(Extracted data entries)
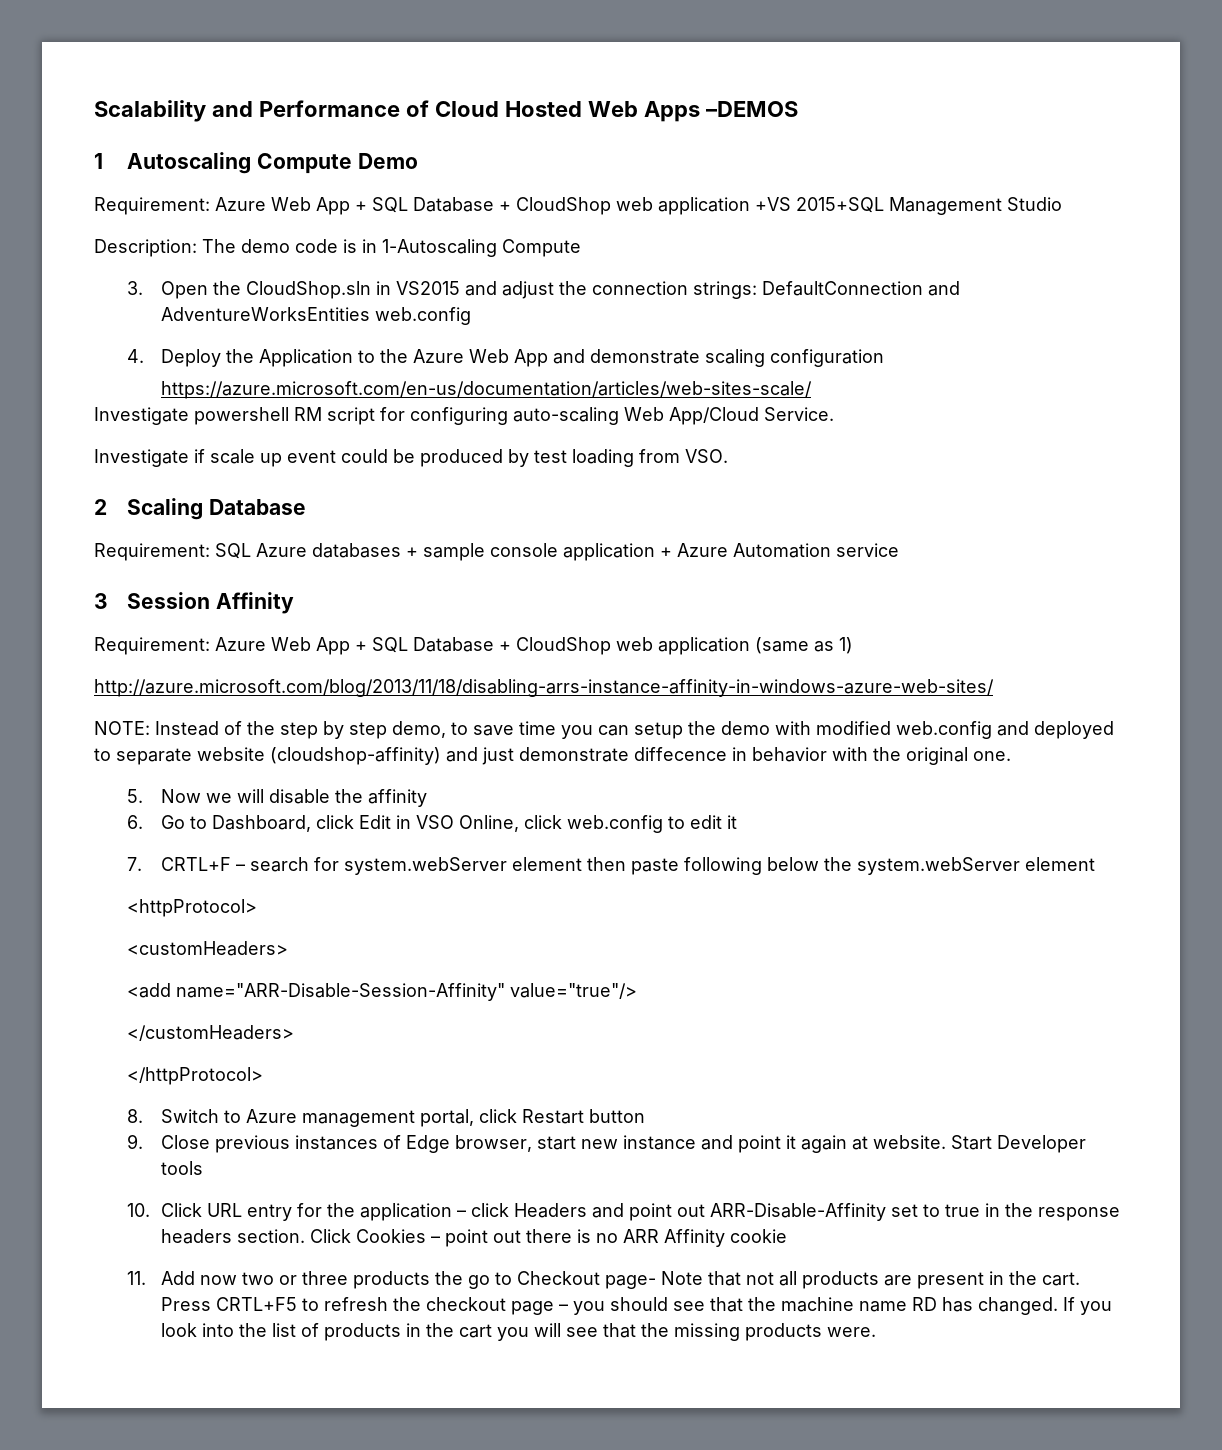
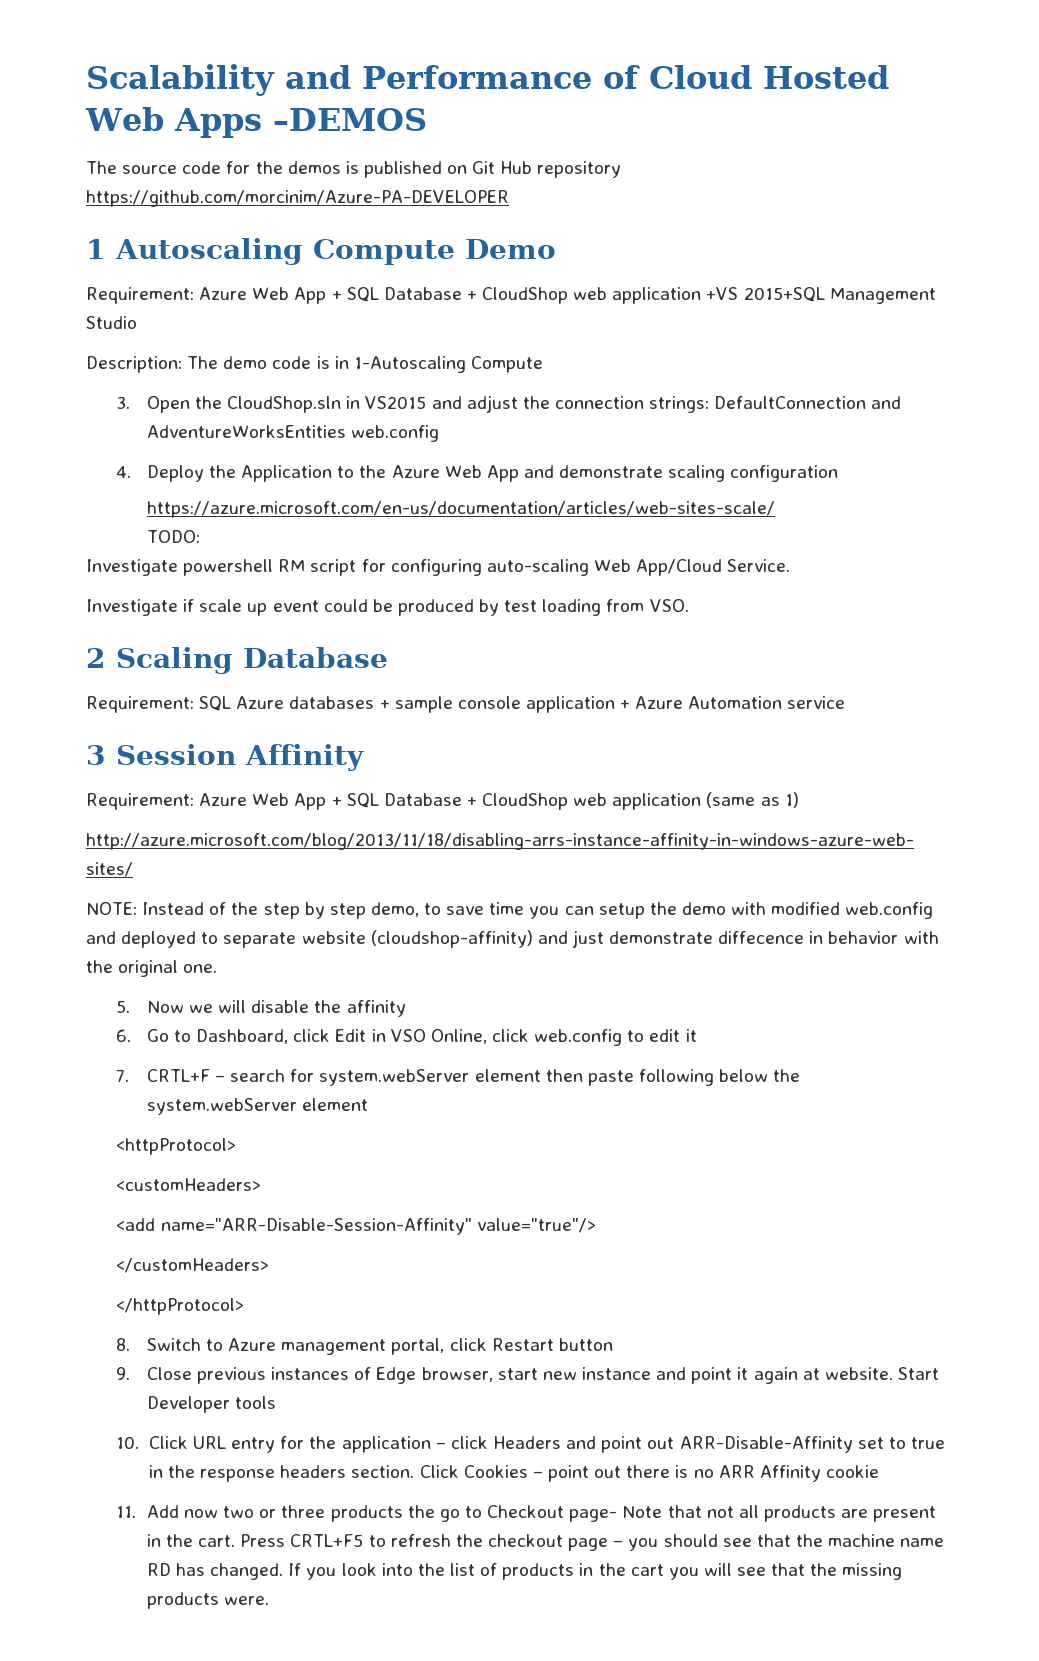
+ The source code for the demos is published on Git Hub repository https://github.com/morcinim/Azure-PA-DEVELOPER
+ TODO:

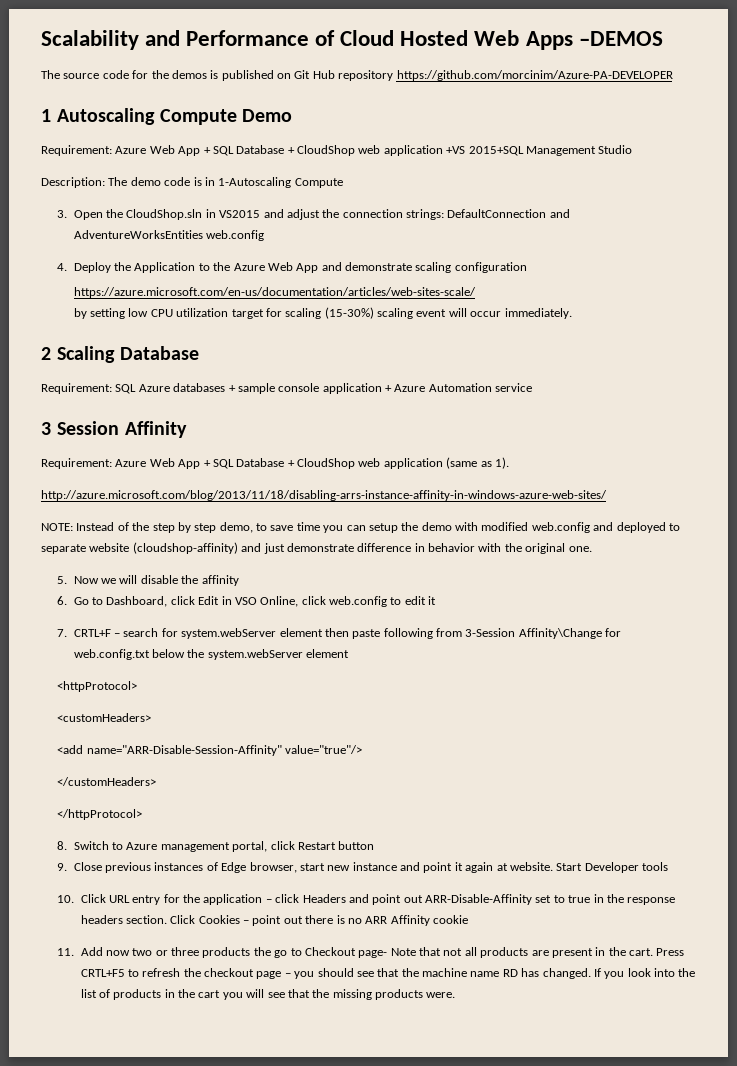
- TODO:
- Investigate powershell RM script for configuring auto-scaling Web App/Cloud Service.
- Investigate if scale up event could be produced by test loading from VSO.
+ by setting low CPU utilization target for scaling (15-30%) scaling event will occur immediately.
- Requirement: Azure Web App + SQL Database + CloudShop web application (same as 1)
+ Requirement: Azure Web App + SQL Database + CloudShop web application (same as 1).
- NOTE: Instead of the step by step demo, to save time you can setup the demo with modified web.config and deployed to separate website (cloudshop-affinity) and just demonstrate diffecence in behavior with the original one.
+ NOTE: Instead of the step by step demo, to save time you can setup the demo with modified web.config and deployed to separate website (cloudshop-affinity) and just demonstrate difference in behavior with the original one.
- 7. CRTL+F – search for system.webServer element then paste following below the system.webServer element
+ 7. CRTL+F – search for system.webServer element then paste following from 3-Session Affinity\Change for web.config.txt below the system.webServer element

> **REQUIRED WORK**:
With the line containing "will occur immediately." as the start and the last line of the entries as the end, print that whole span exactly.

> **SOLUTION**:
+ by setting low CPU utilization target for scaling (15-30%) scaling event will occur immediately.
- Requirement: Azure Web App + SQL Database + CloudShop web application (same as 1)
+ Requirement: Azure Web App + SQL Database + CloudShop web application (same as 1).
- NOTE: Instead of the step by step demo, to save time you can setup the demo with modified web.config and deployed to separate website (cloudshop-affinity) and just demonstrate diffecence in behavior with the original one.
+ NOTE: Instead of the step by step demo, to save time you can setup the demo with modified web.config and deployed to separate website (cloudshop-affinity) and just demonstrate difference in behavior with the original one.
- 7. CRTL+F – search for system.webServer element then paste following below the system.webServer element
+ 7. CRTL+F – search for system.webServer element then paste following from 3-Session Affinity\Change for web.config.txt below the system.webServer element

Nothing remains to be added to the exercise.